Some years later, B.F. was flying in the north Georgia area when he had some sort of emergency situation whereby he was obliged to make a crash landing in a farmers field. The Fairchild was no longer flyable without major repair, but B.F. was uninjured. The farmer came out to see about the visitor to his pasture. As they talked, the farmer mentioned he had a lowboy hauled by a truck. B.F. negotiated a trade right then and there with the farmer – the airplane for the lowboy and truck. B.F. drove the vehicle back to Smyrna leaving the farmer with a slightly used (and severely damaged) Fairchild 24 that likely would never fly again. That is how B.F. got into the heavy equipment and earth moving business, which he operated out of the Reed Building Supply Company in Smyrna, located on the east side of the railroad tracks north of Smyrna.
In his later years, B.F.’s cockpit was restricted to his favorite Brumby rocking chair.
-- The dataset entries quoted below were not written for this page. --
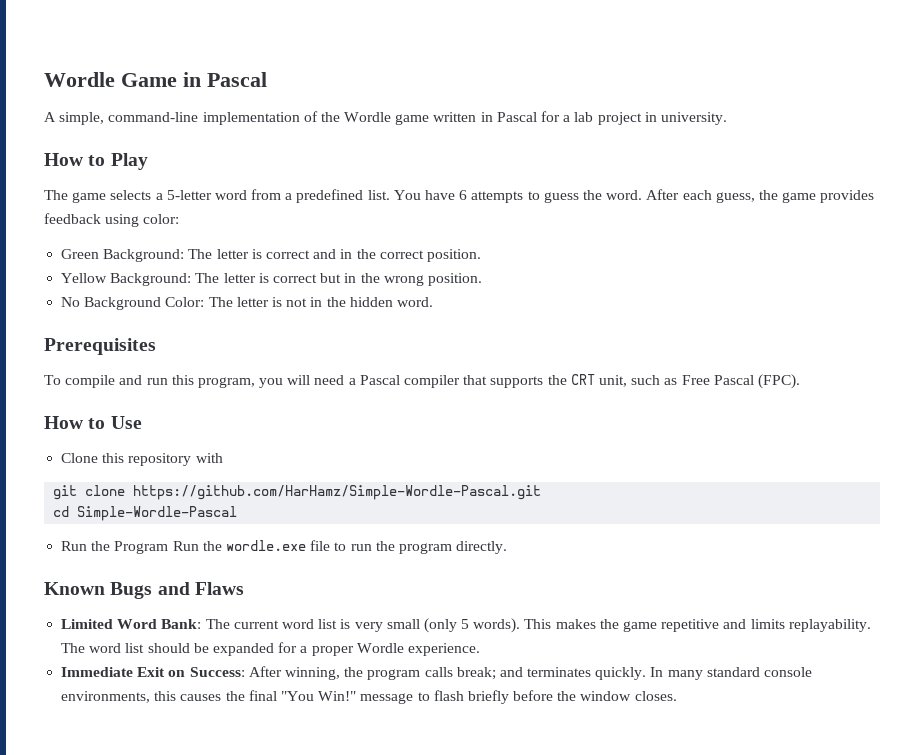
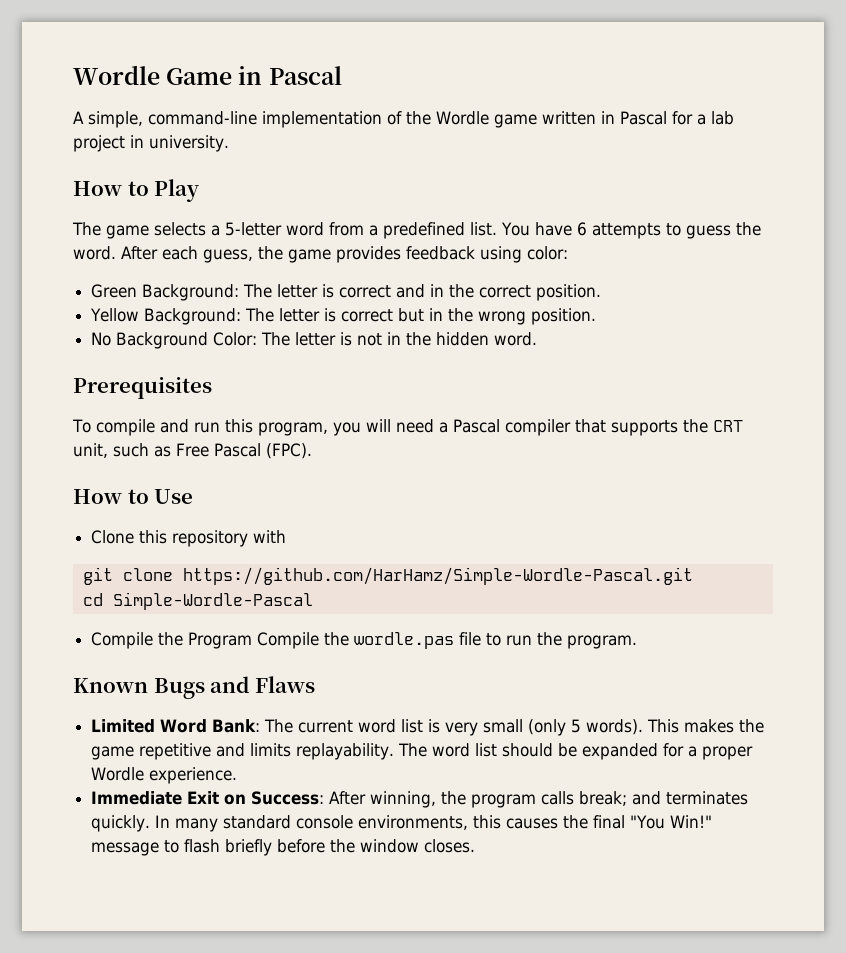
- Run the Program Run the wordle.exe file to run the program directly.
+ Compile the Program Compile the wordle.pas file to run the program.

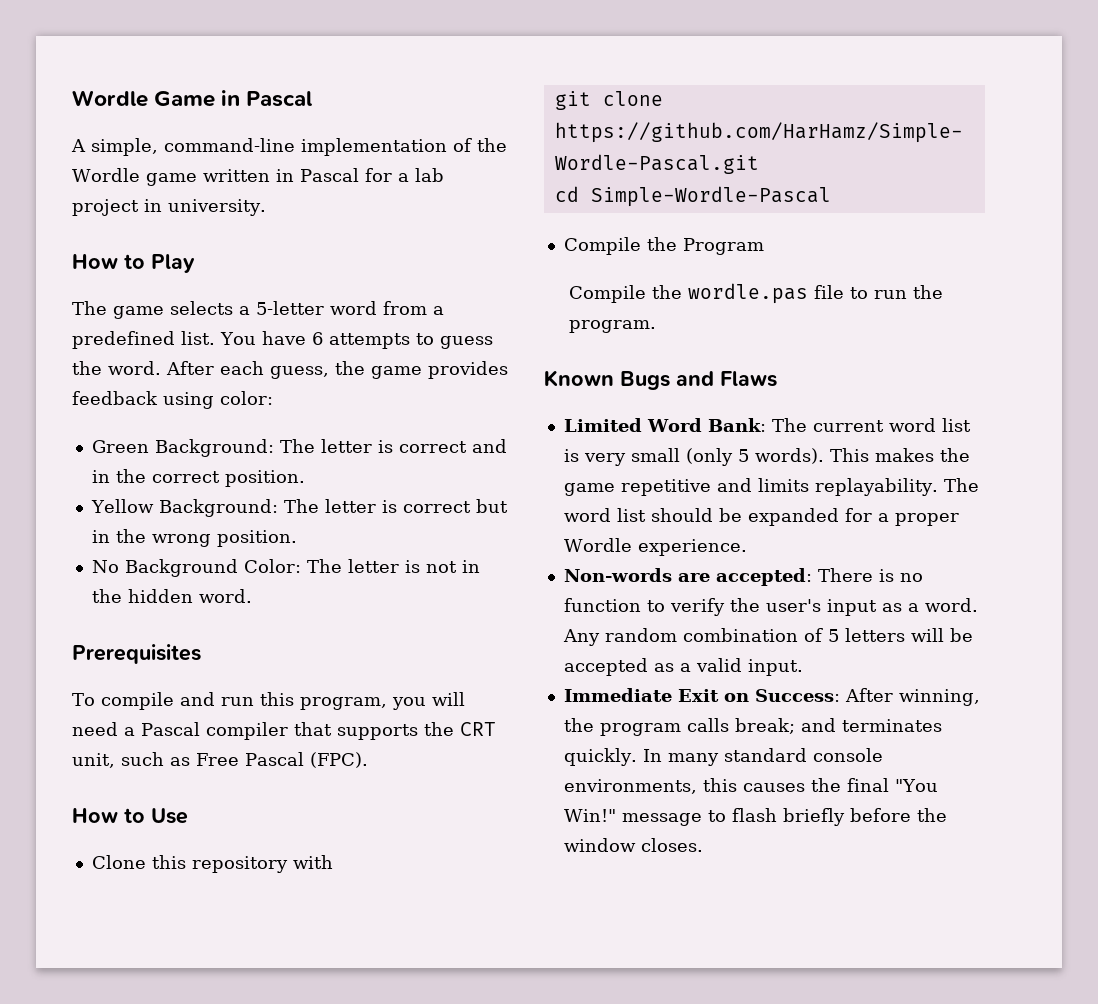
- Compile the Program Compile the wordle.pas file to run the program.
+ Compile the Program
+ Compile the wordle.pas file to run the program.
+ Non-words are accepted: There is no function to verify the user's input as a word. Any random combination of 5 letters will be accepted as a valid input.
He was a testimony to the almost indestructible nature of the Brumby Rocker. It accommodated his 300 plus pounds with no problem. We have two of the famous rockers – the best money could buy.
Fast-forward over 50 years. I received a telephone call at Reed Realty from a gentleman asking if I were the son of B.F. Reed. I told him no, that B.F. was my uncle, since deceased, but I was in touch with B.F.’s children. He said he owned a family farm in north Georgia he inherited from his father, and there was an old airplane on one corner of their pasture. He said he had found some old records of his father’s, which indicated that a B.F. Reed had owned the plane. I was familiar with the story and confirmed the plane was most likely the one B.F. had crash-landed back in the 50’s. The gentleman said he was hopeful he could get B.F.’s children to come get the airplane off his property. I laughed and said I would put him in touch with B.F. “Ben” Reed III, the oldest son.
It was after this that Ben supplied me with the photo of B.F. standing beside the Fairchild 24 in an article published in Skyways magazine. The article was actually a letter to the Editor in which B.F. Reed was reputed to be the biggest licensed pilot in the United States at 330 pounds. B.F. was always a big guy. All those Reed boys were big men. My generation shrunk a little because those Reed men had a habit of marrying short women. Of course, short is a relative term, since there were not many six-foot tall women.